------ Data provided
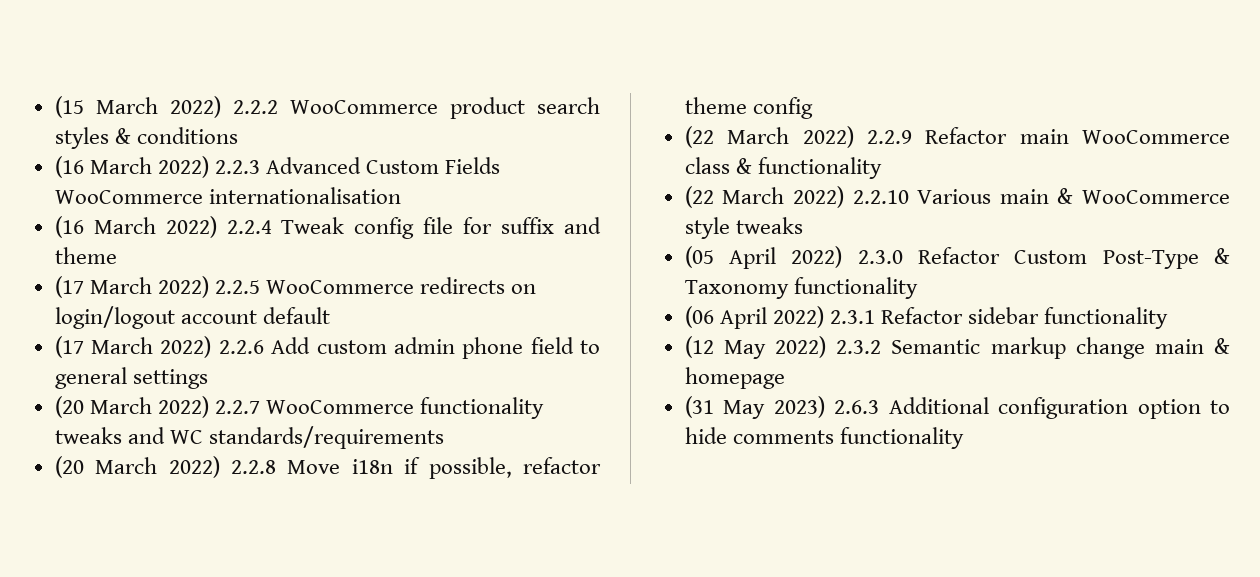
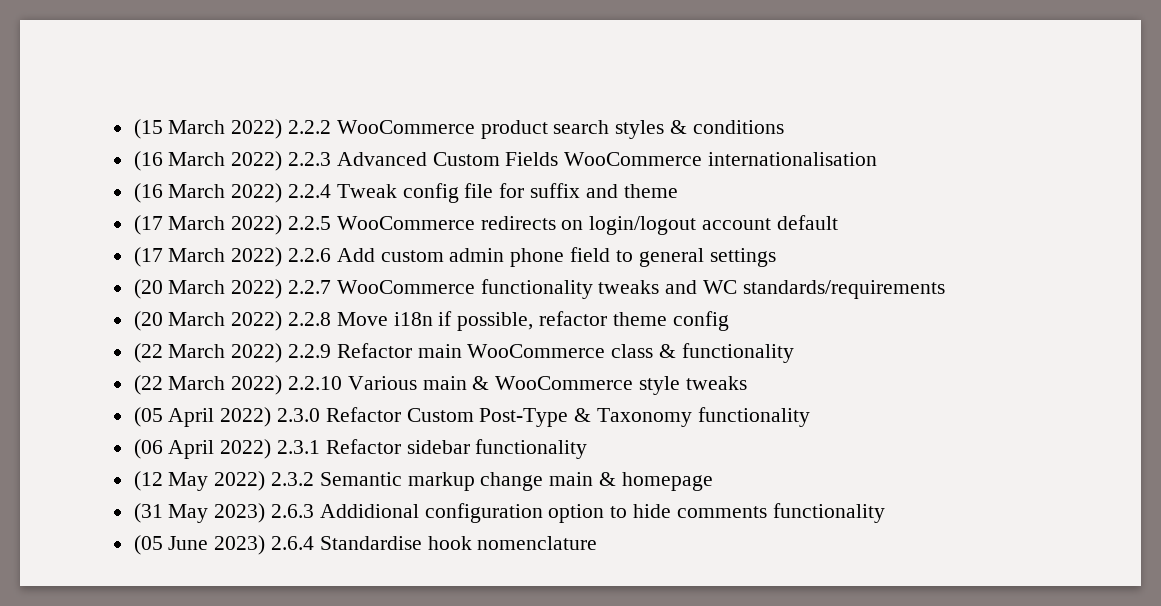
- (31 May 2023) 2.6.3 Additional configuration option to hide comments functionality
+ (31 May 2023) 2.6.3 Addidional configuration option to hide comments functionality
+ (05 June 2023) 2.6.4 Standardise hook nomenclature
------------
------ Data provided
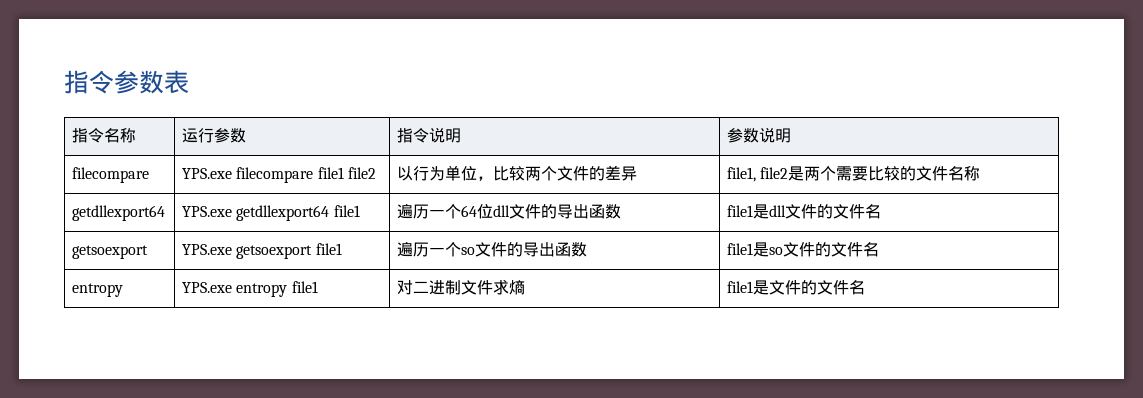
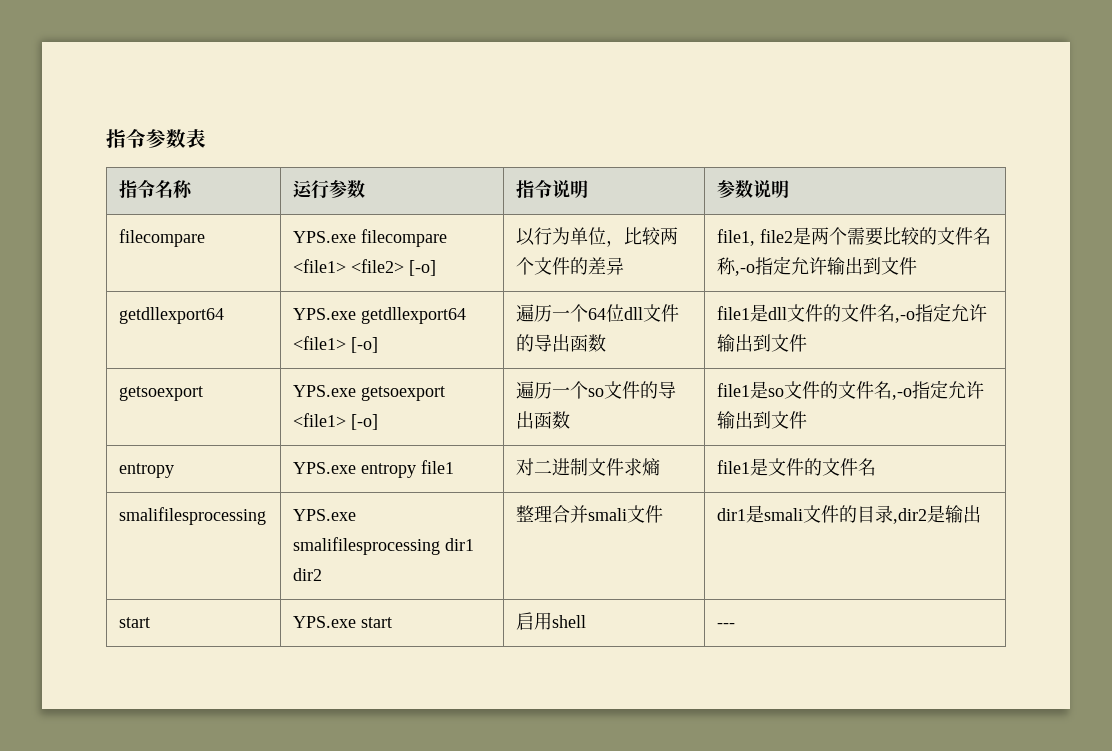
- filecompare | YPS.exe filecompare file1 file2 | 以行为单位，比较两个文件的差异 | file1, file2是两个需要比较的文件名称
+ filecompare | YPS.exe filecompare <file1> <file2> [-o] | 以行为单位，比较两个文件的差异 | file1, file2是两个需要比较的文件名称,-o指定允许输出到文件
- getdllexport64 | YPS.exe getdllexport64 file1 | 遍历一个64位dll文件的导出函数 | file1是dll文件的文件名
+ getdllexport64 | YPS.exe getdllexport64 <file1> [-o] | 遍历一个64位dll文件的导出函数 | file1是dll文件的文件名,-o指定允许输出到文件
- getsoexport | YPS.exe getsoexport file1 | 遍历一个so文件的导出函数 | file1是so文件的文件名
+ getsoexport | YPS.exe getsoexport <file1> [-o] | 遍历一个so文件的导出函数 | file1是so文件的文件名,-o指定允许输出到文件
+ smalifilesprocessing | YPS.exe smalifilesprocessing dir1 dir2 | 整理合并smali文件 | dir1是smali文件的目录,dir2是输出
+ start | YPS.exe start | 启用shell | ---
------------
------ Data provided
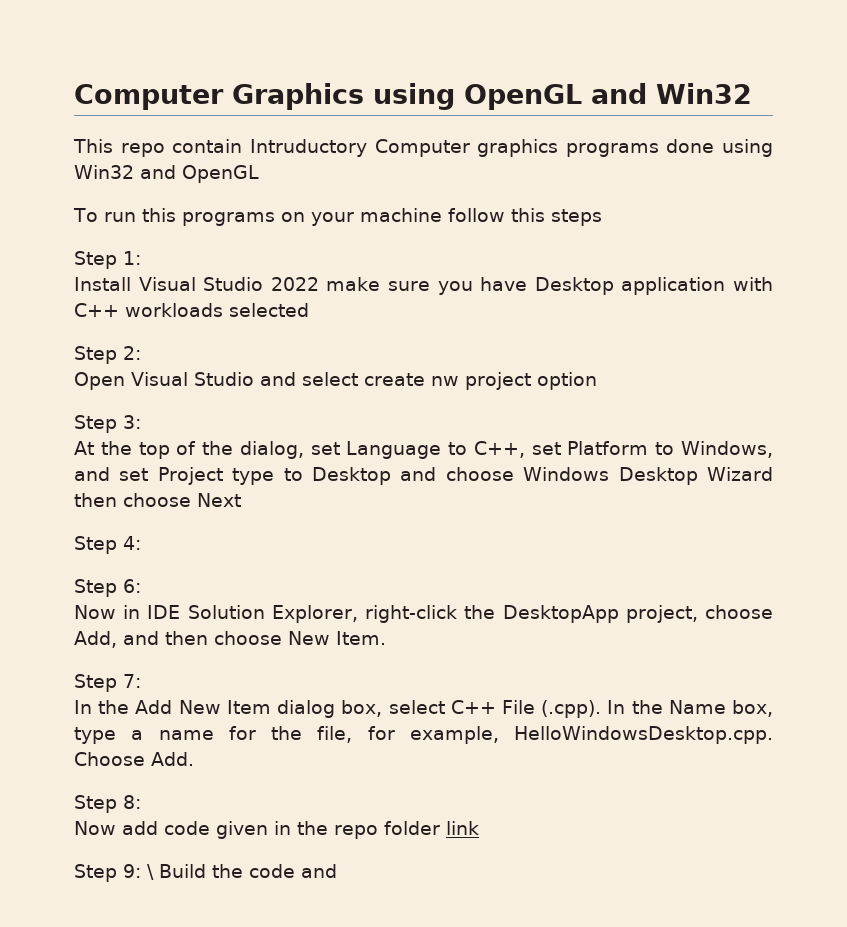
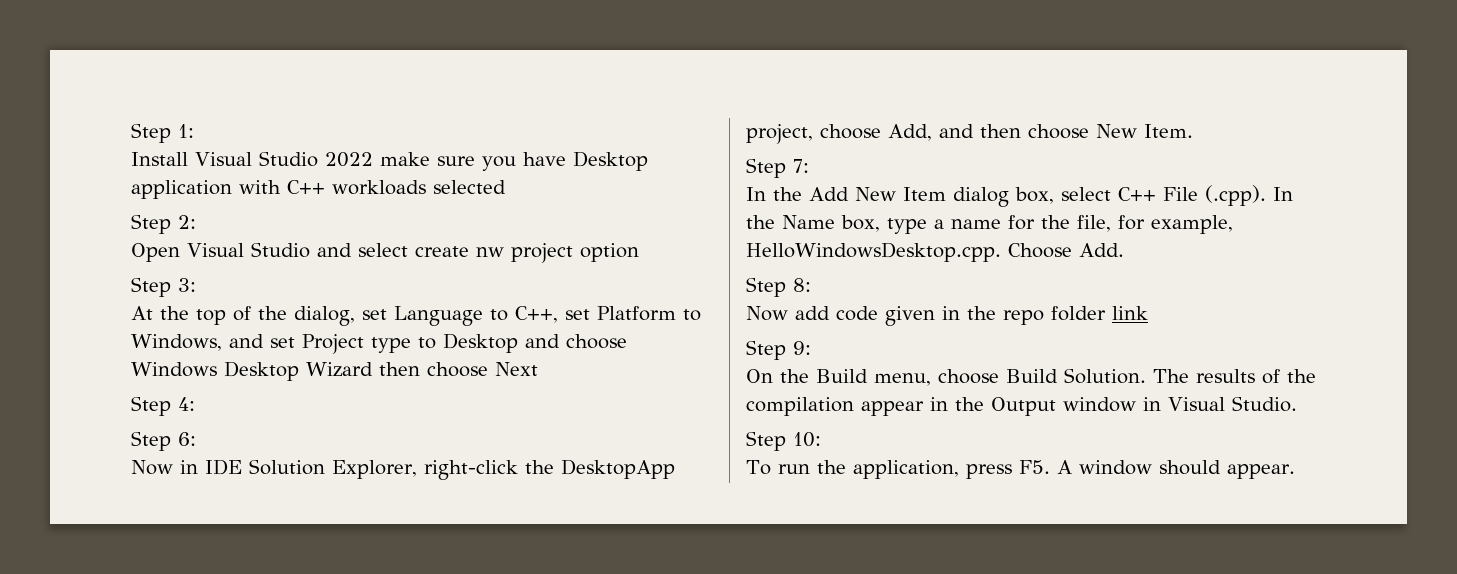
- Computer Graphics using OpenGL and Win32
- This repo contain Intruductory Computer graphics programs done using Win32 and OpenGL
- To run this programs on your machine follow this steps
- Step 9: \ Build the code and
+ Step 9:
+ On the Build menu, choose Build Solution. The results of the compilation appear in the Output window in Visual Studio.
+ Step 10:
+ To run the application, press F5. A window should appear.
------------
** What this task involves **
List all lines above in which the string "option" appears.

** Solved problem **
- (31 May 2023) 2.6.3 Additional configuration option to hide comments functionality
+ (31 May 2023) 2.6.3 Addidional configuration option to hide comments functionality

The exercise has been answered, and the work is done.